Nao Chega aos meus Pes
É quase que indiscutível e indubitável não percebermos que todo o ser humano ao nascer não tenha de fato uma forte tendência ou inclinação psicossocioespiritual a se tornar “teísta” e não o contrário. Isso é inato ao ser humano como algo espontâneo, natural, evidente, claro, lógico e chega ser algo intuitivo e empírico para quem [O] busca. Haja vista, intrinsecamente, termos esta cognoscível e cognitiva predisposição em ser o que fomos biologicamente arquitetados a ser.
Não se escolhe, momentaneamente, ser ateu, mas as situações adversas podem ter uma força implacável para impulsionar a se fazer essa escolha permitida (por si mesmo).
Não se nasce ateu, mas as circunstâncias pragmáticas da “FERIDA” da vida é que podem levá-lo aos diferentes tipos de ateísmos.
Deus não existe no conceito vocabular, mas no conceito metafísico, uma vez que Ele é em essência sendo imune a coação externa! Pois Ele é quem origina a ideia de existência.
Deus não existe no conceito vocabular, mas no conceito metafísico, uma vez que Ele é em essência sendo imune a coação externa! Ele é quem origina a ideia de existência. Enfim, nunca irão provar sua “existência” no mundo físico, pois o mesmo é hermético, insondável e incompreensível para mentes finitas e limitadas.
Deus é incrível? Não e sim! Partindo do pressuposto etimológico não, e do secundário sim! Pois Deus é transcendental e fora do comum, da realidade limitada humana; portanto, ele é extraordinário. Ou seja, ‘incrível’.
Partindo do pressuposto etimológico Deus não existe, no secundário existe sim!
Tudo é uma questão de pura
perspectiva!
Não transforme palavras ou certas atitudes em sentimentos, pois você poderá adoecer e isso só desencadeará uma série de problemas
Que a honra ao ser humano não afete nossa integridade cristã e que a mesma não ofusque o equilíbrio da visão moral da verdade.
Que a honra humana não se incline a bajulação, caso contrário poderá se converter em práticas de omissão e conivência! E tais atos mostrarão um cegamento idólatra e tendencioso.
Se fôssemos predestinados poderíamos questionar o Criador de não sermos responsáveis pelos nossos atos. Tornando, assim, Deus culpado por nossas decisões. Já que o mesmo foi quem levou uns a salvação e outros a condenação. Isso seria uma tremenda acepção egoísta, imatura e insana. Longe desta mentalidade de busca de uma raça ariana, pois Jesus não veio para justos e sim para pecadores, até o mais vil pecador.

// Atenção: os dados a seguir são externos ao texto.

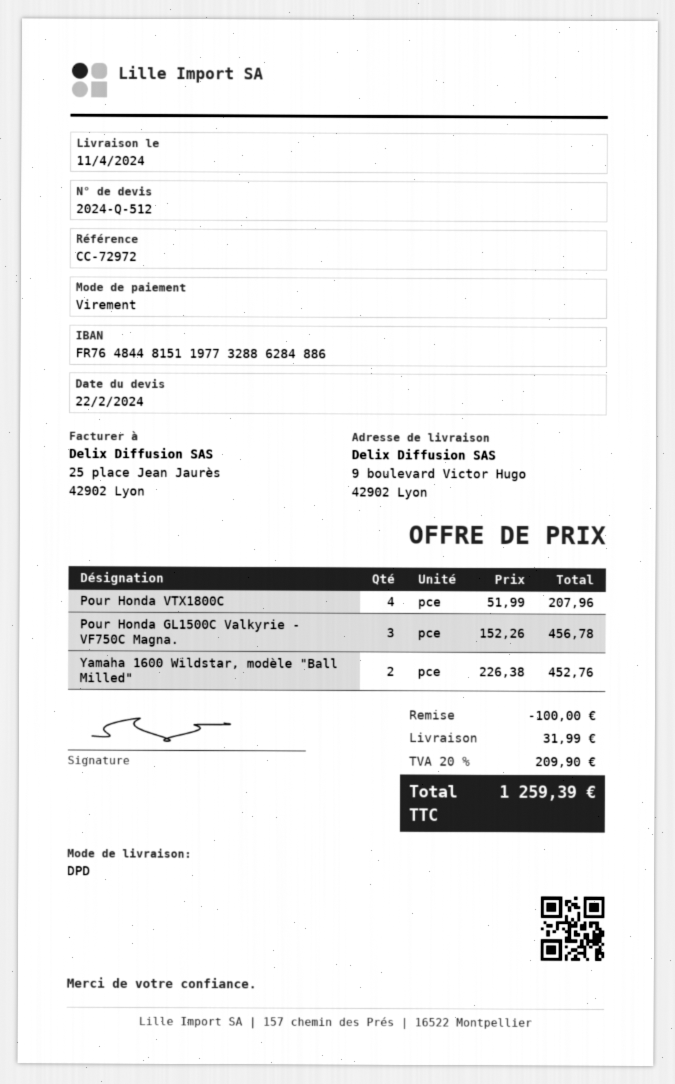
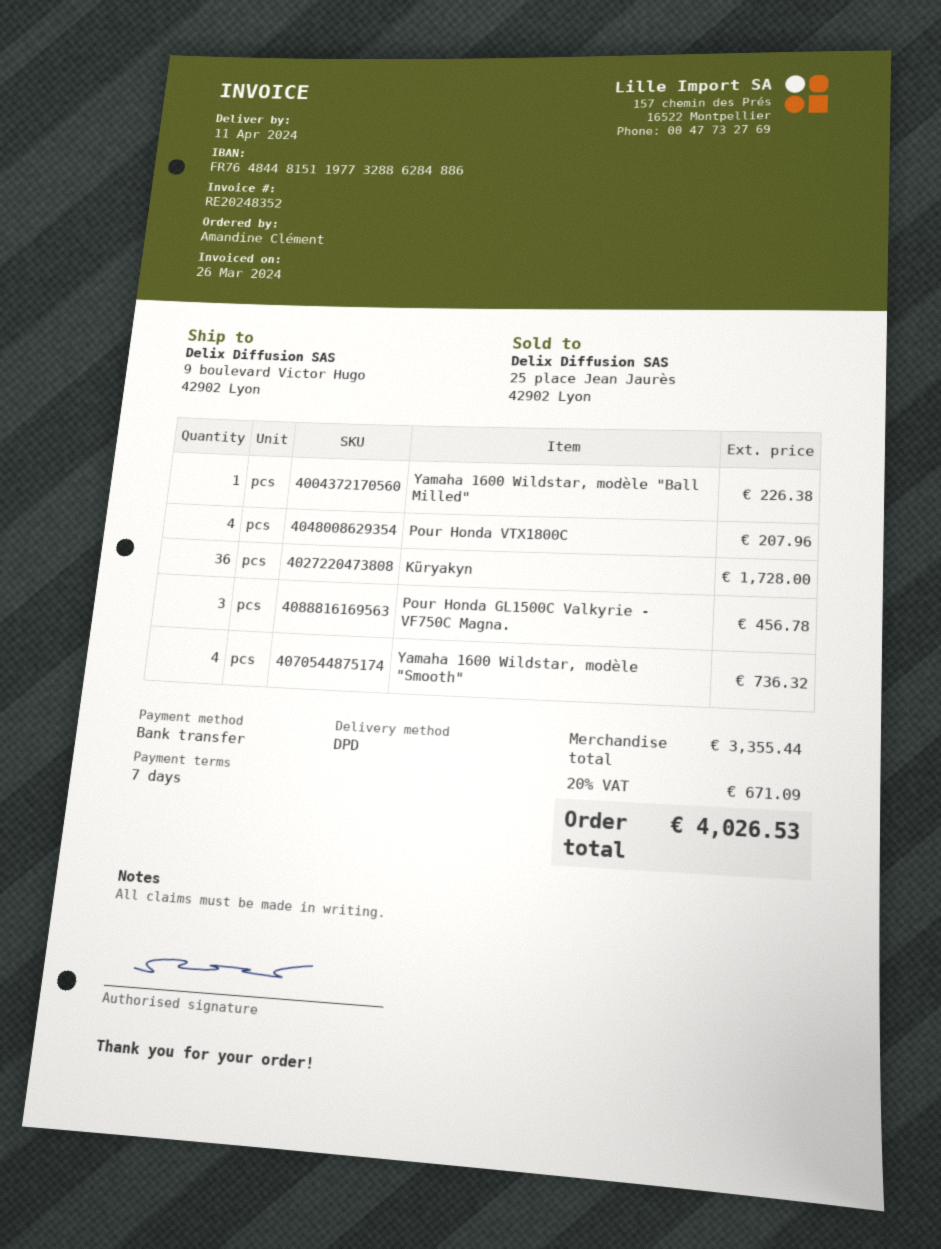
Yamaha 1600 Wildstar, modèle "Ball Milled": 2 for 452.76 -> 1 for 226.38
Küryakyn: none -> 36 for 1728.00
Yamaha 1600 Wildstar, modèle "Smooth": none -> 4 for 736.32
discount: 100.00 -> none
shipping: 31.99 -> none
tax: 20% = 209.90 -> 20% = 671.09
total: 1259.39 -> 4026.53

Não consigo ver justiça nem lógica em um Deus que supostamente predeterminou tudo e que predestinou cada um a um destino escolhido por Ele mesmo! Onde ficaria as responsabilidades individuais? Escolhas conscientes e não manipuladas? Ir ao inferno não por minhas escolhas e sim por que fui programado; isso é pagar uma conta que não seria minha, mas de quem me fez ir para lá, isso sim seria injusto e ilógico.
Deus é justo no calvinismo fatalista? Não!
Um Deus que predestinou uns para salvação eterna e outros para condenação eterna não seria justo, pois não teríamos escolha nem responsabilidade por irmos ao lugar que nos foi programado, assim seria um mundo de fantoches ou robôs, uma tremenda Matrix delirante. Justo seria irmos para onde desejássemos ir por meu de nossas escolhas pessoais, pois Deus respeitaria nosso livre arbítrio sem forçar ninguém.
Diplomas podem até mostrar que a pessoa teve informação, formação e preceito, mas não garantem sabedoria, educação ou respeito como alguns adiplomados expressam.
Se não houvesse o risco de se perder a salvação então não haveria sentido algum existir a apostasia!
Ela só existe porque devemos se manter firmes até o fim, com responsabilidades humana e sensibilidade espiritual para não racionalizarmos o pecado.
Os experts em argumentos só não serão exemplos para aqueles que não são capazes de enxergar suas limitações!
A questão não é saber ler as Escrituras, mas compreendê-las como elas são! Isto é, decodificar é uma coisa e interpretar é outra.